■ **EXERCISE DIRECTIONS**: For each entry below, copy the text exactly and leave out any picture.

Edit tracking data:
------------------------------------------------------------

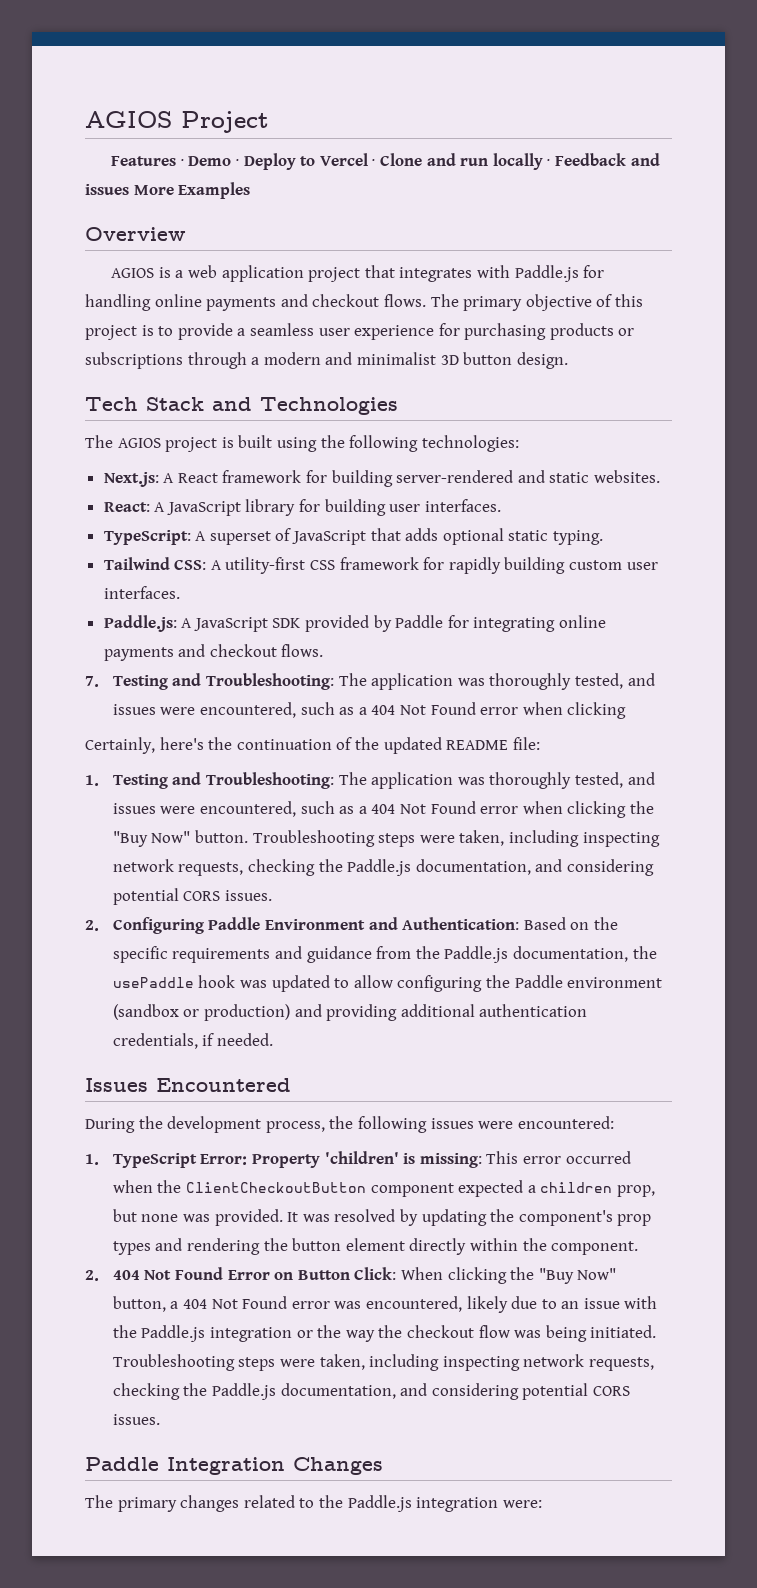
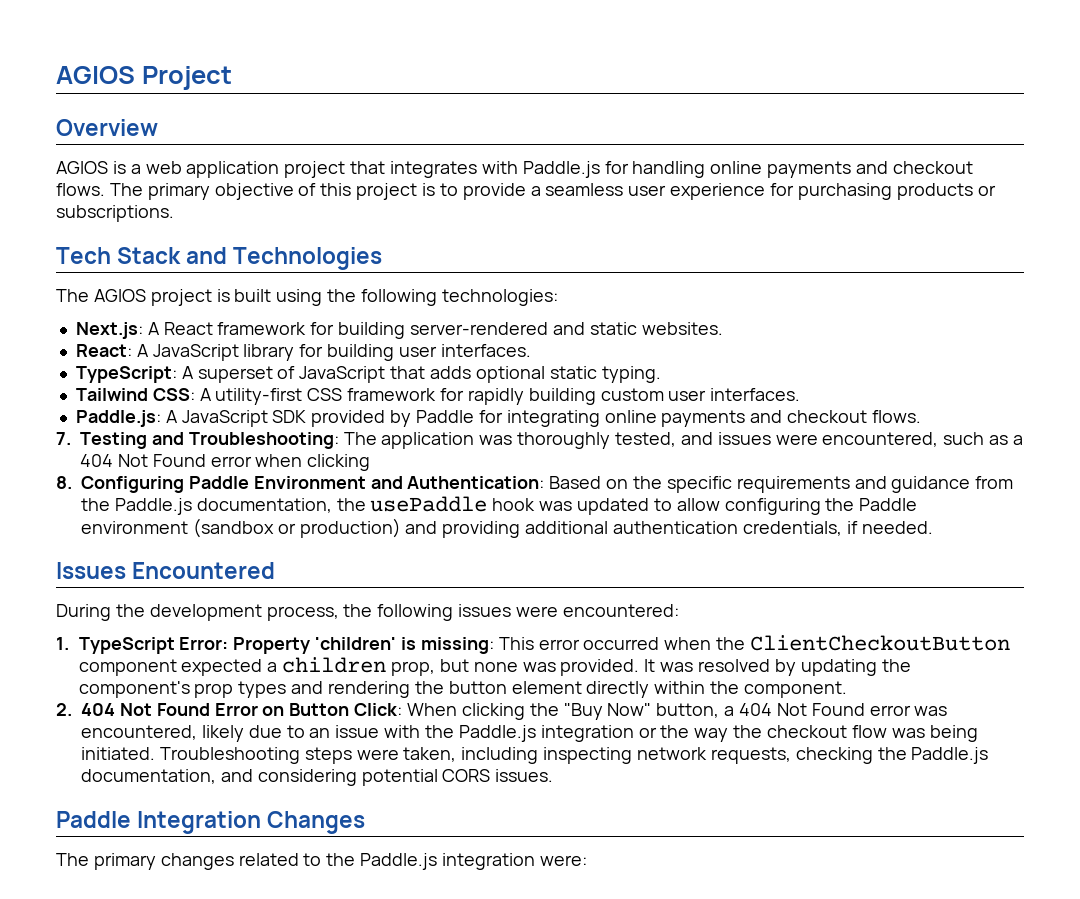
- Features · Demo · Deploy to Vercel · Clone and run locally · Feedback and issues More Examples
- The primary objective of this project is to provide a seamless user experience for purchasing products or subscriptions through a modern and minimalist 3D button design.
+ The primary objective of this project is to provide a seamless user experience for purchasing products or subscriptions.
- Certainly, here's the continuation of the updated README file:
- 1. Testing and Troubleshooting: The application was thoroughly tested, and issues were encountered, such as a 404 Not Found error when clicking the "Buy Now" button. Troubleshooting steps were taken, including inspecting network requests, checking the Paddle.js documentation, and considering potential CORS issues.
- 2. Configuring Paddle Environment and Authentication: Based on the specific requirements and guidance from the Paddle.js documentation, the usePaddle hook was updated to allow configuring the Paddle environment (sandbox or production) and providing additional authentication credentials, if needed.
+ 8. Configuring Paddle Environment and Authentication: Based on the specific requirements and guidance from the Paddle.js documentation, the usePaddle hook was updated to allow configuring the Paddle environment (sandbox or production) and providing additional authentication credentials, if needed.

------------------------------------------------------------

■ **TASK RESULT**:
- Features · Demo · Deploy to Vercel · Clone and run locally · Feedback and issues More Examples
- The primary objective of this project is to provide a seamless user experience for purchasing products or subscriptions through a modern and minimalist 3D button design.
+ The primary objective of this project is to provide a seamless user experience for purchasing products or subscriptions.
- Certainly, here's the continuation of the updated README file:
- 1. Testing and Troubleshooting: The application was thoroughly tested, and issues were encountered, such as a 404 Not Found error when clicking the "Buy Now" button. Troubleshooting steps were taken, including inspecting network requests, checking the Paddle.js documentation, and considering potential CORS issues.
- 2. Configuring Paddle Environment and Authentication: Based on the specific requirements and guidance from the Paddle.js documentation, the usePaddle hook was updated to allow configuring the Paddle environment (sandbox or production) and providing additional authentication credentials, if needed.
+ 8. Configuring Paddle Environment and Authentication: Based on the specific requirements and guidance from the Paddle.js documentation, the usePaddle hook was updated to allow configuring the Paddle environment (sandbox or production) and providing additional authentication credentials, if needed.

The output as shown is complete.